ASSIGNED TASK: A copy of the listing below is needed, exact in every line and without images.

········

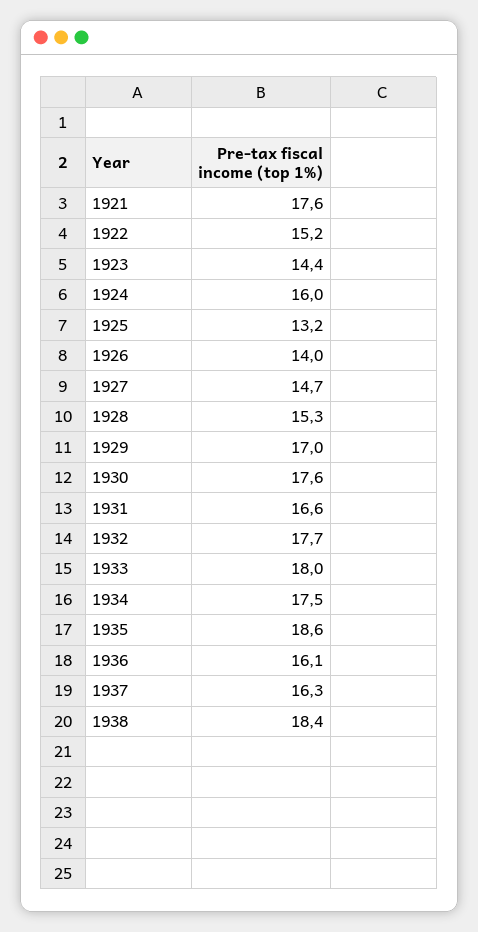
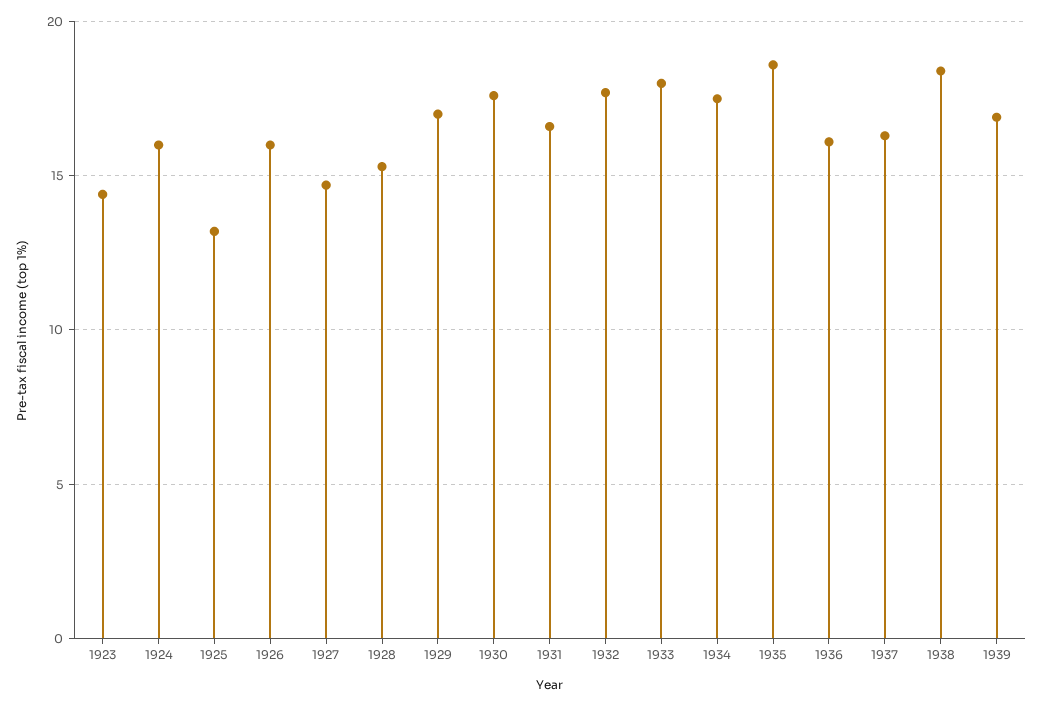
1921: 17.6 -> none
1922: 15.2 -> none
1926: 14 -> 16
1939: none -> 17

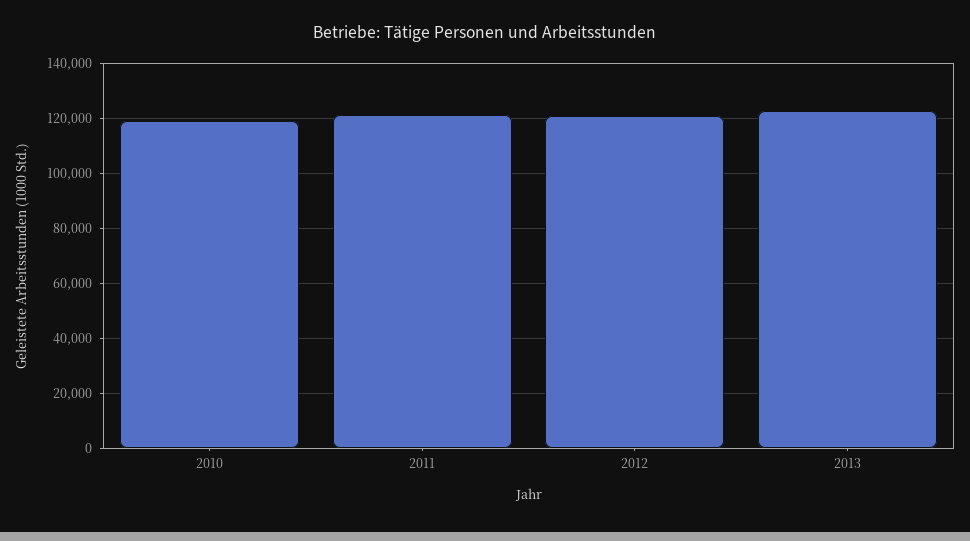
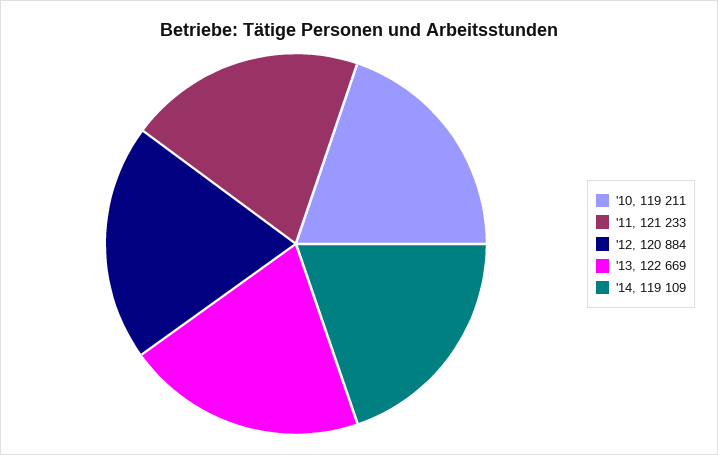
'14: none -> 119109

········

WRITTEN RESPONSE:
1921: 17.6 -> none
1922: 15.2 -> none
1926: 14 -> 16
1939: none -> 17

'14: none -> 119109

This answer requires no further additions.